Hydrographic film dipping, also known as water transfer printing or hydro-dipping, is a method that uses a specialized film saturated with complex, high-quality designs such as walnut or marble, or abstract geometrical patterns. Because of the unique way that hydrographic film is able to cover any surface, items that may be considered unconventional in the printing space can be decorated using this method. Still, the process of choosing the best hydrographic film for your items will require some groundwork so that you can achieve the best results for your use case. Below we will cover four design considerations that you can use to spark your creativity.
1- Pattern Intricacy
One of the most important things to keep in mind is how hydro-dipping transfers a pattern onto an item. The intricacy of the pattern you choose to transfer is important because you want an accurate duplication. Hydro-film stretches and contours around things, and when that happens there is a certain degree of stretching that you must account for. More forgiving patterns will work best with items that dip and curve a lot, especially round items. Abstract patterns will often render a lot better for these applications than something with a static image.
2- Colors and Basecoat Selection
The next thing to keep in mind is what basecoat will look best for the purposes you have in mind for your item. The basecoat of choice will significantly affect how a pattern comes out in the finished product, and even when hydro-dipping the same pattern, a different basecoat will render a different appearance for the pattern. If your hydro pattern uses brighter colors, then naturally, a brighter basecoat will help to accentuate those colors, and the opposite is true for darker colors.
3- Stick To Your Comfort Level
If you plan to do a custom hydro-dip, it will serve you to research and learn the software that you need to create your own vector images, and the supplies you will need to hydro-dip your items. The benefit of designing your pattern yourself is that you can get exactly what you want for your finished product, but the know-how and effort of doing that can be considered a prohibitive factor for many people.

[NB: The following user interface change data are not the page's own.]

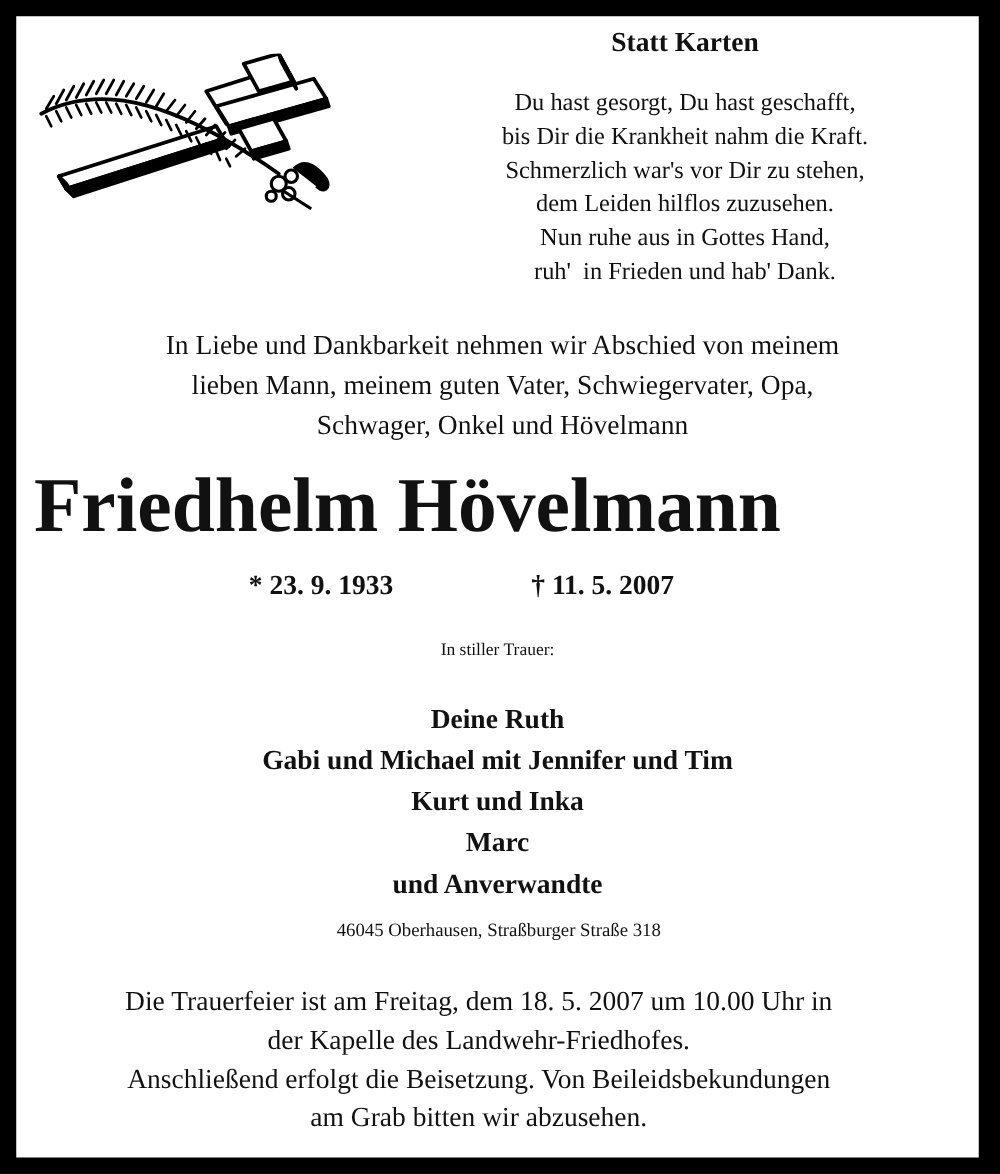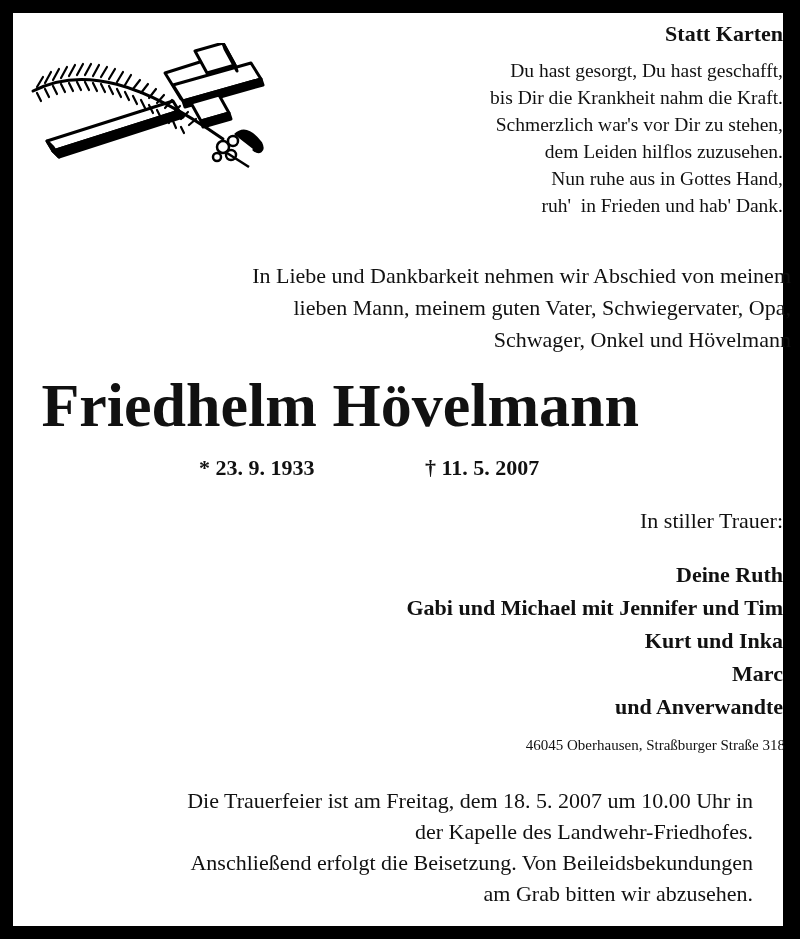"Statt Karten" .center { text-align: right -> center }
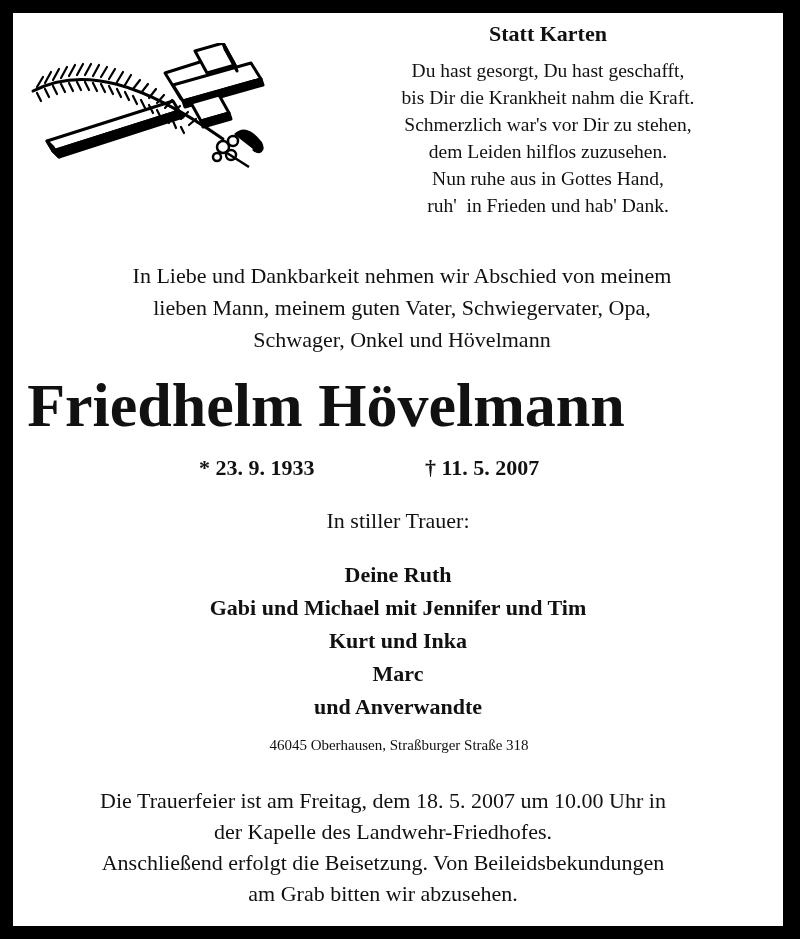"Du hast gesorgt, Du hast" .poem { margin-top: 8px -> 20px }
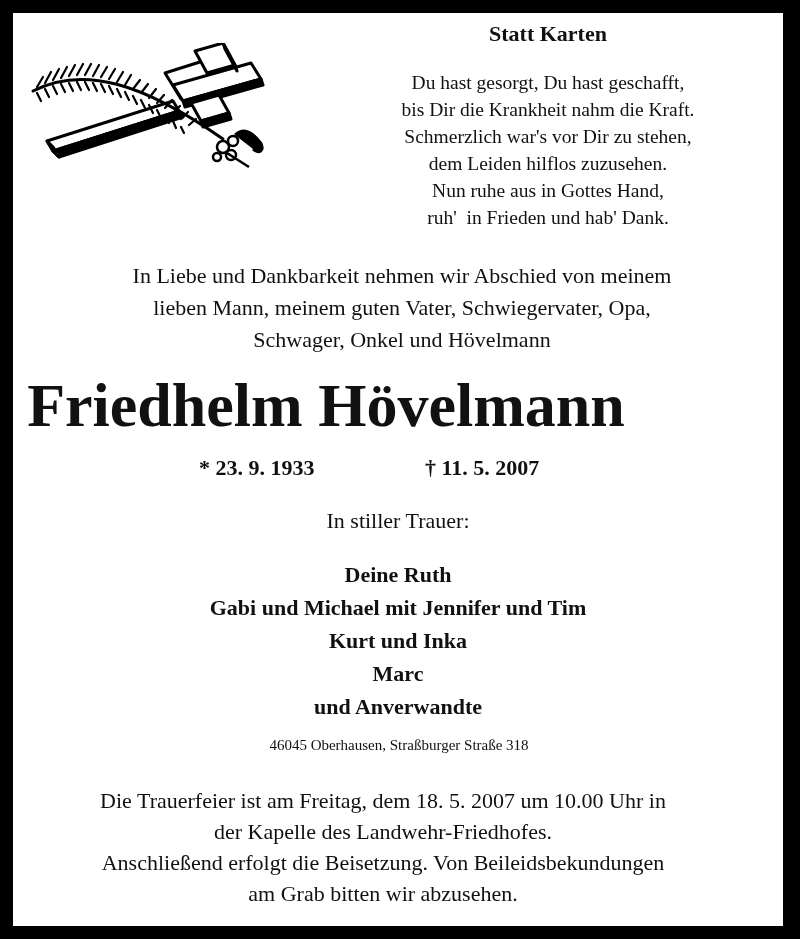"In stiller Trauer:" .mourning-label { font-size: 22px -> 14px }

In addition to that, design complexity is an important thing to note, because you might find that a pattern is too busy or detailed for the purpose you originally had in mind.
4- Picking Your Pattern
Finally, the most important thing is to pick the right pattern. You need your pattern to make sense for the item you’re printing. Some patterns will naturally make sense on some items and not on others. For example, camouflage is ideal for firearms and outdoor hunting equipment, but it might be too gaudy in the end to use a flame design for the same items. Weigh your options beforehand, because you don’t want to end up disliking something and having to repeat the whole process to get it how you want.